:: THE INPUT ::
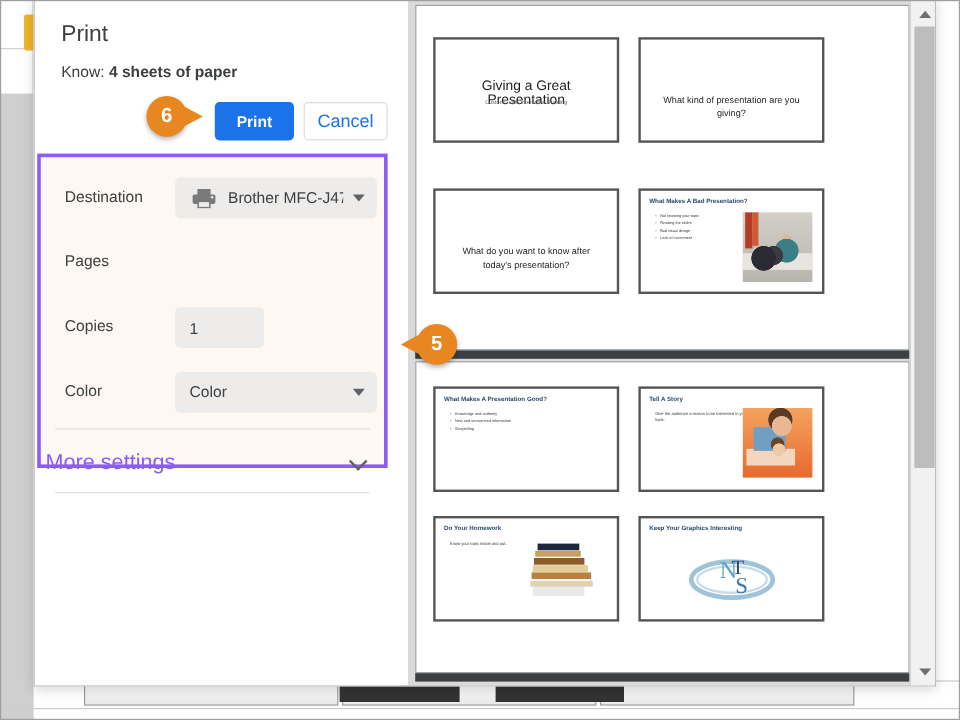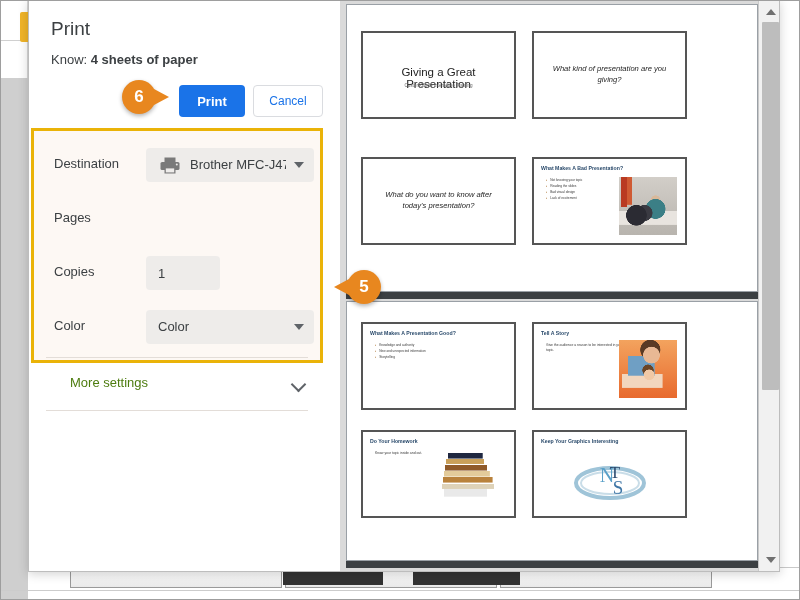--- a/index.html
+++ b/index.html
@@ -83,27 +83,27 @@
   .btn-row { position: absolute; left: 0; top: 85px; width: 305px; height: 40px; }
   .btn-print {
     position: absolute; left: 150px; top: 0; width: 66px; height: 32px;
     background: #1a73e8; color: #ffffff; border: none; border-radius: 4px;
     font-size: 13px; font-weight: bold; font-family: "Liberation Sans", sans-serif;
     cursor: pointer;
   }
   .btn-cancel {
     position: absolute; left: 224px; top: 0; width: 70px; height: 32px;
     background: #ffffff; color: #1a73e8; border: 1px solid #dadce0; border-radius: 4px;
-    font-size: 12px; font-family: "Liberation Sans", sans-serif; cursor: pointer;
+    font-size: 15px; font-family: "Liberation Sans", sans-serif; cursor: pointer;
   }
 
   
   .settings-box {
-    position: absolute; left: 2px; top: 128px; width: 292px; height: 235px;
-    background: #fdf8f4; border: 3px solid #eab308;
+    position: absolute; left: 2px; top: 128px; width: 292px; height: 262px;
+    background: #fdf8f4; border: 3px solid #8b5cf6;
   }
   .row {
     position: absolute; left: 0; width: 286px; height: 54px;
   }
   .row .lbl {
     position: absolute; left: 20px; top: 17px;
     font-size: 13px; color: #3c4043;
   }
   .select {
     position: absolute; left: 112px; top: 9px; width: 168px; height: 34px;
@@ -130,21 +130,21 @@
     font-size: 13px; color: #3c4043; padding-left: 12px;
     font-family: "Liberation Sans", sans-serif;
   }
 
   .divider {
     position: absolute; left: 12px; width: 262px; height: 1px; background: #e3ddd8;
   }
   .more-row {
     position: absolute; left: 0; top: 228px; width: 286px; height: 52px; cursor: pointer;
   }
-  .more-row .lbl { position: absolute; left: 36px; top: 16px; font-size: 13px; color: #4d7c0f; }
+  .more-row .lbl { position: absolute; left: 4px; top: 16px; font-size: 18px; color: #8b5cf6; }
   .chev {
     position: absolute; right: 16px; top: 20px; width: 11px; height: 11px;
     border-right: 2px solid #5f6368; border-bottom: 2px solid #5f6368;
     transform: rotate(45deg);
   }
   .sysdlg-row {
     position: absolute; left: 0; top: 281px; width: 286px; height: 50px; cursor: pointer;
   }
   .sysdlg-row .lbl { position: absolute; left: 20px; top: 16px; font-size: 13px; color: #3c4043; }
   .ext-icon { position: absolute; right: 14px; top: 15px; width: 14px; height: 14px; }
@@ -185,22 +185,22 @@
     white-space: nowrap;
   }
   .slide .s-bullets div:before {
     content: "\25AA"; color: #b07a3a; margin-right: 3px;
   }
   .slide .s-sub {
     position: absolute; left: 12px; top: 19px; width: 82px;
     font-size: 3.4px; color: #3a3a3a; line-height: 1.6;
   }
   .slide .s-center {
-    position: absolute; left: 14px; right: 14px; top: 30px;
-    text-align: center; font-size: 7.6px; color: #1f1f1f; line-height: 1.45; font-style: italic;
+    position: absolute; left: 14px; right: 14px; top: 45px;
+    text-align: center; font-size: 7.6px; color: #1f1f1f; line-height: 1.45;
   }
   .slide.title-slide .s-big {
     position: absolute; left: 8px; right: 8px; top: 33px;
     text-align: center; font-size: 11.5px; color: #1f1f1f;
   }
   .slide.title-slide .s-small {
     position: absolute; left: 8px; right: 8px; top: 50px;
     text-align: center; font-size: 4.6px; color: #666666;
   }
 

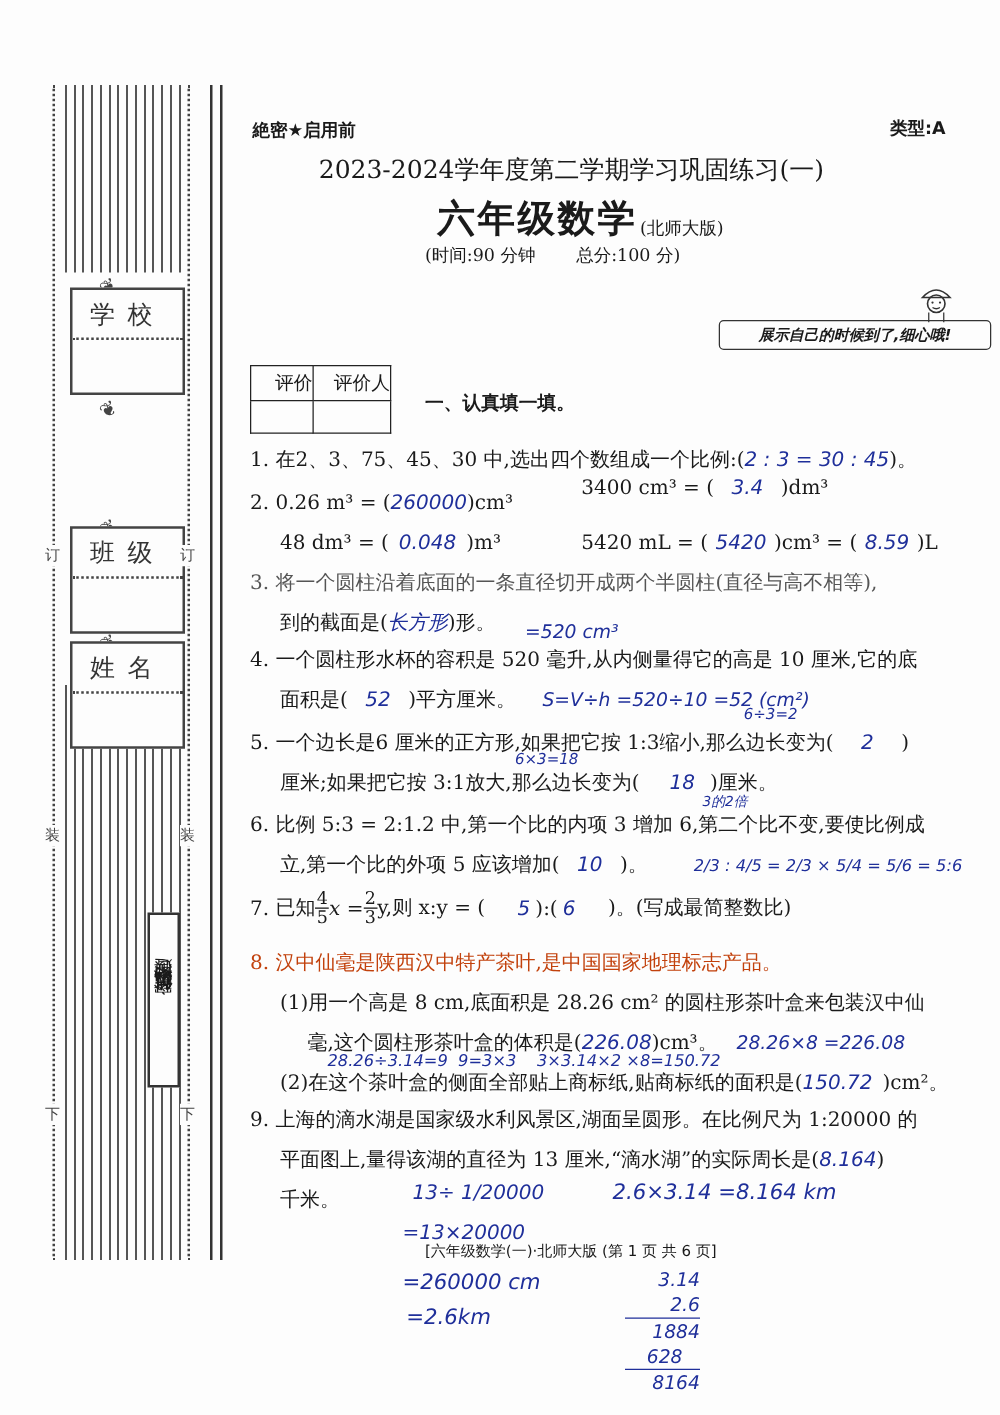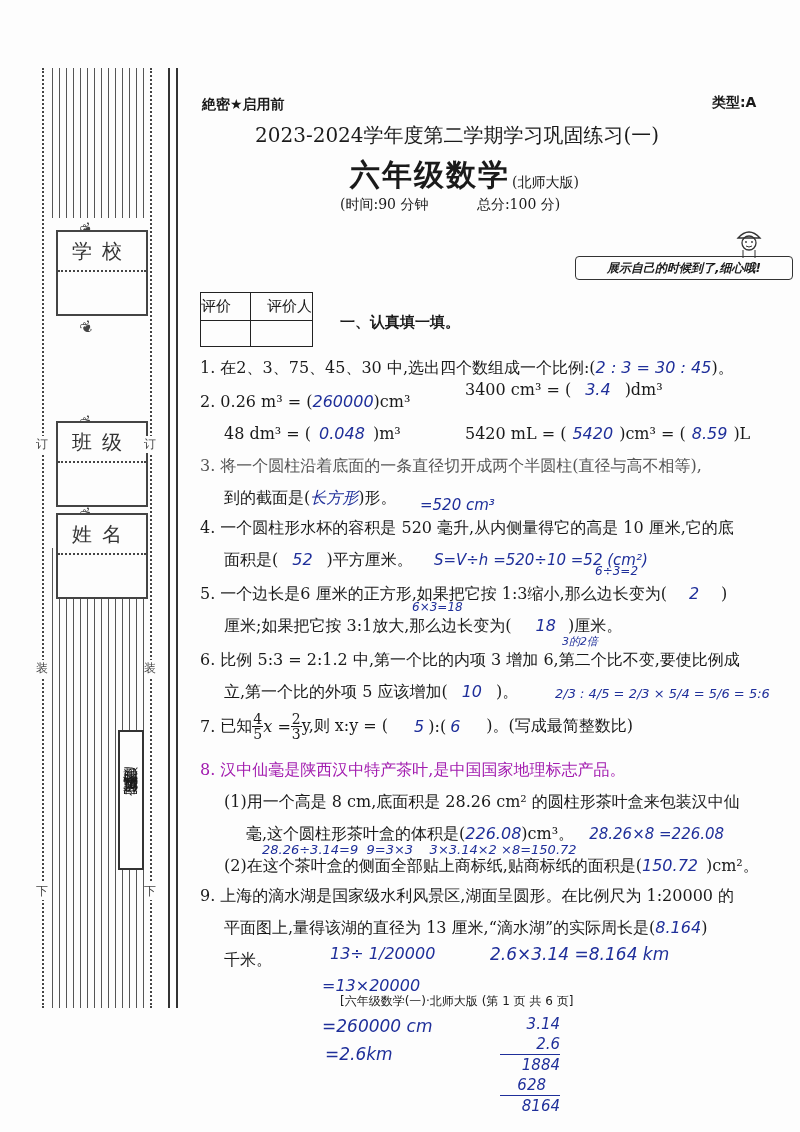--- a/index.html
+++ b/index.html
@@ -66,39 +66,39 @@
 
 <div class="abs" style="left:202px;top:96px;font-size:14px;font-weight:bold;font-family:'DejaVu Sans',sans-serif">絶密★启用前</div>
 <div class="abs" style="left:712px;top:94px;font-size:14px;font-weight:bold;font-family:'DejaVu Sans',sans-serif">类型:A</div>
 <div class="abs" style="left:255px;top:122px;font-size:20px">2023-2024学年度第二学期学习巩固练习(一)</div>
 <div class="abs" style="left:350px;top:155px;display:flex;align-items:flex-end">
   <span style="font-size:30px;font-weight:bold;font-family:'DejaVu Sans',sans-serif;letter-spacing:2px">六年级数学</span>
   <span style="font-size:14px;margin-left:2px;margin-bottom:4px">(北师大版)</span>
 </div>
 <div class="abs" style="left:340px;top:196px;font-size:14px">
   <span>(时间:90 分钟</span>
-  <span style="margin-left:44px">总分:100 分)</span>
+  <span style="margin-left:28px">总分:100 分)</span>
 </div>
 
 <div class="abs" style="left:735px;top:226px;width:28px;height:30px">
   <svg width="28" height="32" viewBox="0 0 28 32">
       <path d="M3 12 Q14 0 25 12 Z" fill="none" stroke="#333" stroke-width="1.3"></path>
       <circle cx="14" cy="17" r="7" fill="none" stroke="#333" stroke-width="1.3"></circle>
       <circle cx="11" cy="16" r="0.9" fill="#333"></circle>
       <circle cx="17" cy="16" r="0.9" fill="#333"></circle>
       <path d="M11 20 Q14 22 17 20" fill="none" stroke="#333"></path>
       <path d="M8 24 L8 32 M20 24 L20 32" stroke="#333"></path>
     </svg>
 </div>
 <div class="abs" style="left:575px;top:256px;width:218px;height:24px;border:1.5px solid #333;border-radius:4px;font-size:12px;font-style:italic;display:flex;align-items:center;justify-content:center;font-family:'DejaVu Sans',sans-serif;font-weight:bold">展示自己的时候到了,细心哦!</div>
 
 <table class="abs" style="left:200px;top:292px;border-collapse:collapse;font-size:15px">
   <tbody>
       <tr>
-    <td style="border:1.5px solid #222;width:50px;height:28px;text-align:left">评价</td>
+    <td style="border:1.5px solid #222;width:50px;height:28px;text-align:right">评价</td>
     <td style="border:1.5px solid #222;width:62px;text-align:right">评价人</td>
   </tr>
   <tr>
     <td style="border:1.5px solid #222;height:26px"></td>
     <td style="border:1.5px solid #222"></td>
   </tr>
 </tbody>
   </table>
 <div class="abs" style="left:340px;top:313px;font-size:15px;font-weight:bold;font-family:Liberation Serif, serif">一、认真填一填。</div>
 
@@ -171,21 +171,21 @@
       <span>2</span>
       <span>3</span>
     </span>
   <span>y,则 x:y = (</span>
   <span class="hw" style="padding:0 4px 0 26px">5</span>
   <span>):(</span>
   <span class="hw" style="padding:0 26px 0 4px">6</span>
   <span>)。(写成最简整数比)</span>
 </div>
 
-<div class="line" style="top:760px;color:#a21caf">
+<div class="line" style="top:760px;color:#c2410c">
   <span>8.</span>
   <span>汉中仙毫是陕西汉中特产茶叶,是中国国家地理标志产品。</span>
 </div>
 <div class="line" style="top:792px;left:224px">
   <span>(1)用一个高是 8 cm,底面积是 28.26 cm² 的圆柱形茶叶盒来包装汉中仙</span>
 </div>
 <div class="line" style="top:824px;left:246px">
   <span>毫,这个圆柱形茶叶盒的体积是(</span><span class="hw">226.08</span><span>)cm³。</span>
   <span class="hw" style="margin-left:10px;font-size:15px">28.26×8 =226.08</span>
 </div>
:::
WHAT THE TASK ASKS: None of the pictures should be carried over when the data above is transcribed exactly.

ANSWER BOX:
--- a/index.html
+++ b/index.html
@@ -83,27 +83,27 @@
   .btn-row { position: absolute; left: 0; top: 85px; width: 305px; height: 40px; }
   .btn-print {
     position: absolute; left: 150px; top: 0; width: 66px; height: 32px;
     background: #1a73e8; color: #ffffff; border: none; border-radius: 4px;
     font-size: 13px; font-weight: bold; font-family: "Liberation Sans", sans-serif;
     cursor: pointer;
   }
   .btn-cancel {
     position: absolute; left: 224px; top: 0; width: 70px; height: 32px;
     background: #ffffff; color: #1a73e8; border: 1px solid #dadce0; border-radius: 4px;
-    font-size: 12px; font-family: "Liberation Sans", sans-serif; cursor: pointer;
+    font-size: 15px; font-family: "Liberation Sans", sans-serif; cursor: pointer;
   }
 
   
   .settings-box {
-    position: absolute; left: 2px; top: 128px; width: 292px; height: 235px;
-    background: #fdf8f4; border: 3px solid #eab308;
+    position: absolute; left: 2px; top: 128px; width: 292px; height: 262px;
+    background: #fdf8f4; border: 3px solid #8b5cf6;
   }
   .row {
     position: absolute; left: 0; width: 286px; height: 54px;
   }
   .row .lbl {
     position: absolute; left: 20px; top: 17px;
     font-size: 13px; color: #3c4043;
   }
   .select {
     position: absolute; left: 112px; top: 9px; width: 168px; height: 34px;
@@ -130,21 +130,21 @@
     font-size: 13px; color: #3c4043; padding-left: 12px;
     font-family: "Liberation Sans", sans-serif;
   }
 
   .divider {
     position: absolute; left: 12px; width: 262px; height: 1px; background: #e3ddd8;
   }
   .more-row {
     position: absolute; left: 0; top: 228px; width: 286px; height: 52px; cursor: pointer;
   }
-  .more-row .lbl { position: absolute; left: 36px; top: 16px; font-size: 13px; color: #4d7c0f; }
+  .more-row .lbl { position: absolute; left: 4px; top: 16px; font-size: 18px; color: #8b5cf6; }
   .chev {
     position: absolute; right: 16px; top: 20px; width: 11px; height: 11px;
     border-right: 2px solid #5f6368; border-bottom: 2px solid #5f6368;
     transform: rotate(45deg);
   }
   .sysdlg-row {
     position: absolute; left: 0; top: 281px; width: 286px; height: 50px; cursor: pointer;
   }
   .sysdlg-row .lbl { position: absolute; left: 20px; top: 16px; font-size: 13px; color: #3c4043; }
   .ext-icon { position: absolute; right: 14px; top: 15px; width: 14px; height: 14px; }
@@ -185,22 +185,22 @@
     white-space: nowrap;
   }
   .slide .s-bullets div:before {
     content: "\25AA"; color: #b07a3a; margin-right: 3px;
   }
   .slide .s-sub {
     position: absolute; left: 12px; top: 19px; width: 82px;
     font-size: 3.4px; color: #3a3a3a; line-height: 1.6;
   }
   .slide .s-center {
-    position: absolute; left: 14px; right: 14px; top: 30px;
-    text-align: center; font-size: 7.6px; color: #1f1f1f; line-height: 1.45; font-style: italic;
+    position: absolute; left: 14px; right: 14px; top: 45px;
+    text-align: center; font-size: 7.6px; color: #1f1f1f; line-height: 1.45;
   }
   .slide.title-slide .s-big {
     position: absolute; left: 8px; right: 8px; top: 33px;
     text-align: center; font-size: 11.5px; color: #1f1f1f;
   }
   .slide.title-slide .s-small {
     position: absolute; left: 8px; right: 8px; top: 50px;
     text-align: center; font-size: 4.6px; color: #666666;
   }
 

--- a/index.html
+++ b/index.html
@@ -66,39 +66,39 @@
 
 <div class="abs" style="left:202px;top:96px;font-size:14px;font-weight:bold;font-family:'DejaVu Sans',sans-serif">絶密★启用前</div>
 <div class="abs" style="left:712px;top:94px;font-size:14px;font-weight:bold;font-family:'DejaVu Sans',sans-serif">类型:A</div>
 <div class="abs" style="left:255px;top:122px;font-size:20px">2023-2024学年度第二学期学习巩固练习(一)</div>
 <div class="abs" style="left:350px;top:155px;display:flex;align-items:flex-end">
   <span style="font-size:30px;font-weight:bold;font-family:'DejaVu Sans',sans-serif;letter-spacing:2px">六年级数学</span>
   <span style="font-size:14px;margin-left:2px;margin-bottom:4px">(北师大版)</span>
 </div>
 <div class="abs" style="left:340px;top:196px;font-size:14px">
   <span>(时间:90 分钟</span>
-  <span style="margin-left:44px">总分:100 分)</span>
+  <span style="margin-left:28px">总分:100 分)</span>
 </div>
 
 <div class="abs" style="left:735px;top:226px;width:28px;height:30px">
   <svg width="28" height="32" viewBox="0 0 28 32">
       <path d="M3 12 Q14 0 25 12 Z" fill="none" stroke="#333" stroke-width="1.3"></path>
       <circle cx="14" cy="17" r="7" fill="none" stroke="#333" stroke-width="1.3"></circle>
       <circle cx="11" cy="16" r="0.9" fill="#333"></circle>
       <circle cx="17" cy="16" r="0.9" fill="#333"></circle>
       <path d="M11 20 Q14 22 17 20" fill="none" stroke="#333"></path>
       <path d="M8 24 L8 32 M20 24 L20 32" stroke="#333"></path>
     </svg>
 </div>
 <div class="abs" style="left:575px;top:256px;width:218px;height:24px;border:1.5px solid #333;border-radius:4px;font-size:12px;font-style:italic;display:flex;align-items:center;justify-content:center;font-family:'DejaVu Sans',sans-serif;font-weight:bold">展示自己的时候到了,细心哦!</div>
 
 <table class="abs" style="left:200px;top:292px;border-collapse:collapse;font-size:15px">
   <tbody>
       <tr>
-    <td style="border:1.5px solid #222;width:50px;height:28px;text-align:left">评价</td>
+    <td style="border:1.5px solid #222;width:50px;height:28px;text-align:right">评价</td>
     <td style="border:1.5px solid #222;width:62px;text-align:right">评价人</td>
   </tr>
   <tr>
     <td style="border:1.5px solid #222;height:26px"></td>
     <td style="border:1.5px solid #222"></td>
   </tr>
 </tbody>
   </table>
 <div class="abs" style="left:340px;top:313px;font-size:15px;font-weight:bold;font-family:Liberation Serif, serif">一、认真填一填。</div>
 
@@ -171,21 +171,21 @@
       <span>2</span>
       <span>3</span>
     </span>
   <span>y,则 x:y = (</span>
   <span class="hw" style="padding:0 4px 0 26px">5</span>
   <span>):(</span>
   <span class="hw" style="padding:0 26px 0 4px">6</span>
   <span>)。(写成最简整数比)</span>
 </div>
 
-<div class="line" style="top:760px;color:#a21caf">
+<div class="line" style="top:760px;color:#c2410c">
   <span>8.</span>
   <span>汉中仙毫是陕西汉中特产茶叶,是中国国家地理标志产品。</span>
 </div>
 <div class="line" style="top:792px;left:224px">
   <span>(1)用一个高是 8 cm,底面积是 28.26 cm² 的圆柱形茶叶盒来包装汉中仙</span>
 </div>
 <div class="line" style="top:824px;left:246px">
   <span>毫,这个圆柱形茶叶盒的体积是(</span><span class="hw">226.08</span><span>)cm³。</span>
   <span class="hw" style="margin-left:10px;font-size:15px">28.26×8 =226.08</span>
 </div>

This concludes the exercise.